**Stored data:**
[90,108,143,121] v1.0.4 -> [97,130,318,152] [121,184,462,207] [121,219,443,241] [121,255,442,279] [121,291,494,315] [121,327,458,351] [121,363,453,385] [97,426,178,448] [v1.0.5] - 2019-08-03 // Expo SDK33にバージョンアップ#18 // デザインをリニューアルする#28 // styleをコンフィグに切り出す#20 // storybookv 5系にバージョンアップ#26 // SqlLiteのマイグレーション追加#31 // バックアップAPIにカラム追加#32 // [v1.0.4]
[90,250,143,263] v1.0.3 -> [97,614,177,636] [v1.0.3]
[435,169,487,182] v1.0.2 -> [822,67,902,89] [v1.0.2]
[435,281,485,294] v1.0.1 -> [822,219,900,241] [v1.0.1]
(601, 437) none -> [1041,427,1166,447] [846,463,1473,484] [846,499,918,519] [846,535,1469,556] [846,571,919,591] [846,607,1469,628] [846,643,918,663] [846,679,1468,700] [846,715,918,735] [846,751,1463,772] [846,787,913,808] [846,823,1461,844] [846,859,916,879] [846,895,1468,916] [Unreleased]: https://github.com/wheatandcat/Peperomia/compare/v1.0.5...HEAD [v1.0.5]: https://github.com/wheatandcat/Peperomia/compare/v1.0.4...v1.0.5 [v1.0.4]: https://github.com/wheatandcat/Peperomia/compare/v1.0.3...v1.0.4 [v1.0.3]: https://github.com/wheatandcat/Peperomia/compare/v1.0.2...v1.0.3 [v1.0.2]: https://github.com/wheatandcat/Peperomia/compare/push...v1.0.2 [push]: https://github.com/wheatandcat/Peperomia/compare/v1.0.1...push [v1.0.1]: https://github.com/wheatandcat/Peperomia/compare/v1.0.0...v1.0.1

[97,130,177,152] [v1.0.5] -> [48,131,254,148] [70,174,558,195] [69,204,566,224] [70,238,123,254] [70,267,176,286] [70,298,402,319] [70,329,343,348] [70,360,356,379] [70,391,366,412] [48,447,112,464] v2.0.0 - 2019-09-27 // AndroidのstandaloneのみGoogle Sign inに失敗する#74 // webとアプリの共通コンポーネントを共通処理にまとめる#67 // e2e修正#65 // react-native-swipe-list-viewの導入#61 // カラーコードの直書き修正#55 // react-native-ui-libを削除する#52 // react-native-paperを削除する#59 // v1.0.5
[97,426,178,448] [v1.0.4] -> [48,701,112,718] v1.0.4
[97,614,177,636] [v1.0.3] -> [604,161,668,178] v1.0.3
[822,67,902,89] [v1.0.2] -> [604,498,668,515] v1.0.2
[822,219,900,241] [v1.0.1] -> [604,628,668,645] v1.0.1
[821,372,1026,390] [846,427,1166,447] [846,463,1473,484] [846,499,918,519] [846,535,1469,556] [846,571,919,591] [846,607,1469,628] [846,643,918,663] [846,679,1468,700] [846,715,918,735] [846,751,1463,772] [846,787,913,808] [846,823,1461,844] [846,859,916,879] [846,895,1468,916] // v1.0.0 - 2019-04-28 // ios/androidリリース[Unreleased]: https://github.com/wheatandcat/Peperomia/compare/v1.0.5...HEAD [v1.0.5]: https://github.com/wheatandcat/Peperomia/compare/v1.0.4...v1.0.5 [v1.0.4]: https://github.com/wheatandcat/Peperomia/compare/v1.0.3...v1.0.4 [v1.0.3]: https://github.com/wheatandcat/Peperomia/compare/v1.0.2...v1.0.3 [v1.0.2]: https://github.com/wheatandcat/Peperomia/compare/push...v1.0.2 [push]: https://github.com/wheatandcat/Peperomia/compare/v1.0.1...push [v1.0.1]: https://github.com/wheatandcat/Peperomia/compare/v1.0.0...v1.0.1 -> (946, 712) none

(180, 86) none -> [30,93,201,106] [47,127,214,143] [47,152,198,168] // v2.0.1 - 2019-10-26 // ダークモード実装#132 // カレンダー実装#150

...

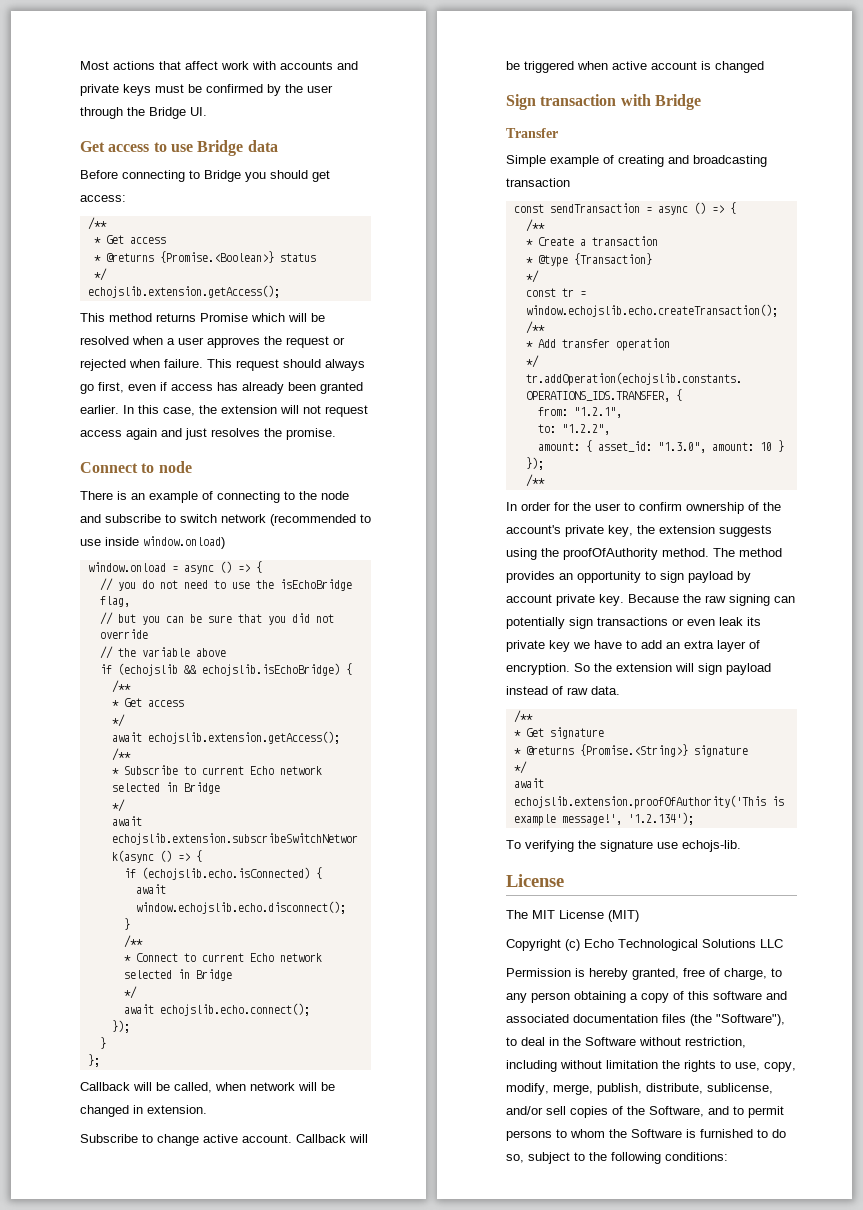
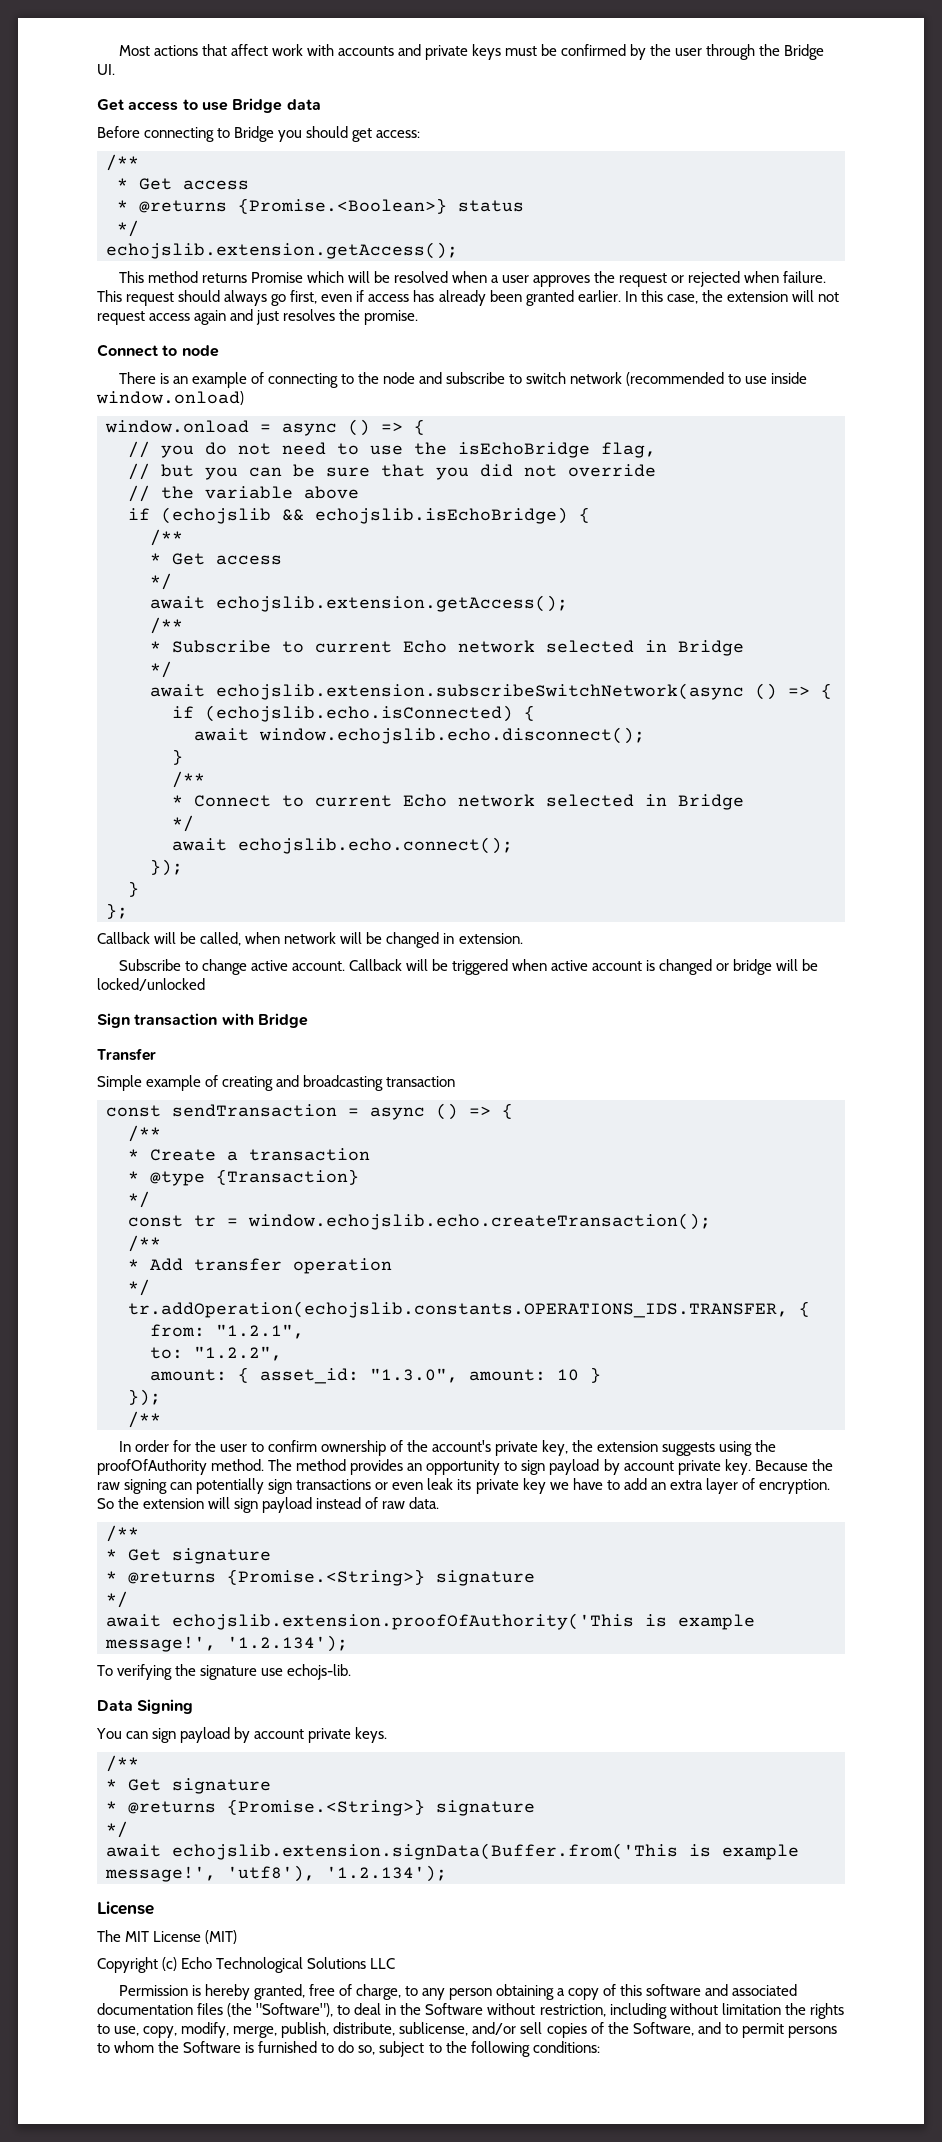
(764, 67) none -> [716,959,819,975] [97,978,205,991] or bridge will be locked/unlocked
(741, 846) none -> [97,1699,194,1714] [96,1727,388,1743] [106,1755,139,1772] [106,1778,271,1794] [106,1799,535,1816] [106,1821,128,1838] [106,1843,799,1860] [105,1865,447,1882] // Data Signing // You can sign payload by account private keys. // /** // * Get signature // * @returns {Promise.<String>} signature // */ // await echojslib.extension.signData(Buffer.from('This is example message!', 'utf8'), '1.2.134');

==

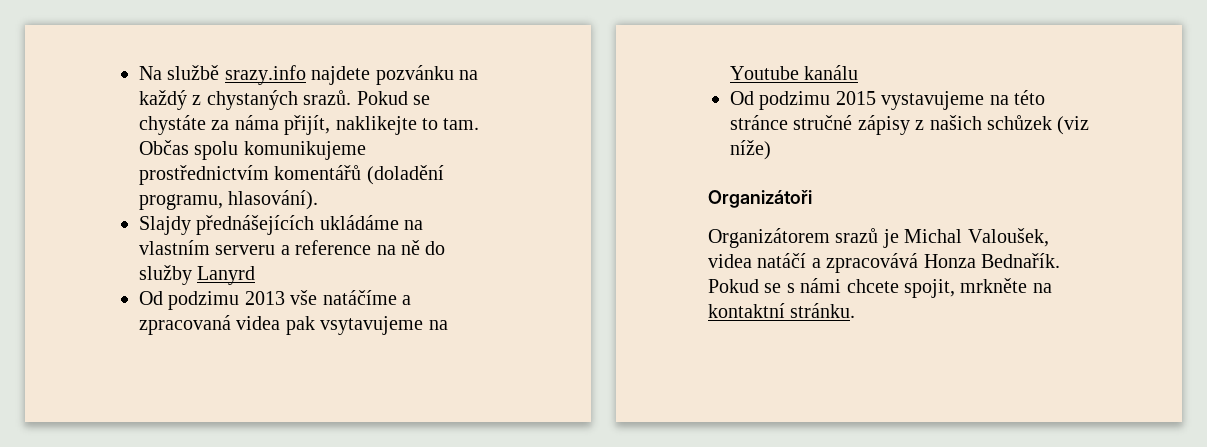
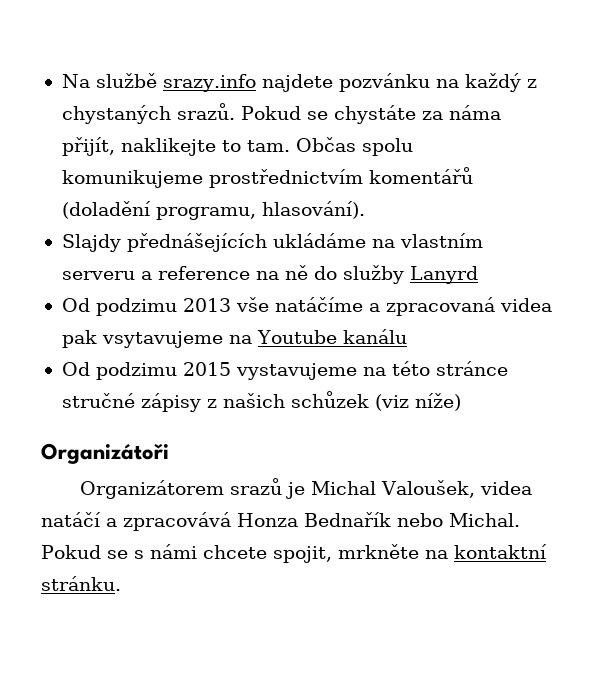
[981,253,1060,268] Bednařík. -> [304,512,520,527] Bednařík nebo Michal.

**Problem details:**
Return, from the material above, every line with the word "HEAD".

**Response to this exercise:**
(601, 437) none -> [1041,427,1166,447] [846,463,1473,484] [846,499,918,519] [846,535,1469,556] [846,571,919,591] [846,607,1469,628] [846,643,918,663] [846,679,1468,700] [846,715,918,735] [846,751,1463,772] [846,787,913,808] [846,823,1461,844] [846,859,916,879] [846,895,1468,916] [Unreleased]: https://github.com/wheatandcat/Peperomia/compare/v1.0.5...HEAD [v1.0.5]: https://github.com/wheatandcat/Peperomia/compare/v1.0.4...v1.0.5 [v1.0.4]: https://github.com/wheatandcat/Peperomia/compare/v1.0.3...v1.0.4 [v1.0.3]: https://github.com/wheatandcat/Peperomia/compare/v1.0.2...v1.0.3 [v1.0.2]: https://github.com/wheatandcat/Peperomia/compare/push...v1.0.2 [push]: https://github.com/wheatandcat/Peperomia/compare/v1.0.1...push [v1.0.1]: https://github.com/wheatandcat/Peperomia/compare/v1.0.0...v1.0.1
[821,372,1026,390] [846,427,1166,447] [846,463,1473,484] [846,499,918,519] [846,535,1469,556] [846,571,919,591] [846,607,1469,628] [846,643,918,663] [846,679,1468,700] [846,715,918,735] [846,751,1463,772] [846,787,913,808] [846,823,1461,844] [846,859,916,879] [846,895,1468,916] // v1.0.0 - 2019-04-28 // ios/androidリリース[Unreleased]: https://github.com/wheatandcat/Peperomia/compare/v1.0.5...HEAD [v1.0.5]: https://github.com/wheatandcat/Peperomia/compare/v1.0.4...v1.0.5 [v1.0.4]: https://github.com/wheatandcat/Peperomia/compare/v1.0.3...v1.0.4 [v1.0.3]: https://github.com/wheatandcat/Peperomia/compare/v1.0.2...v1.0.3 [v1.0.2]: https://github.com/wheatandcat/Peperomia/compare/push...v1.0.2 [push]: https://github.com/wheatandcat/Peperomia/compare/v1.0.1...push [v1.0.1]: https://github.com/wheatandcat/Peperomia/compare/v1.0.0...v1.0.1 -> (946, 712) none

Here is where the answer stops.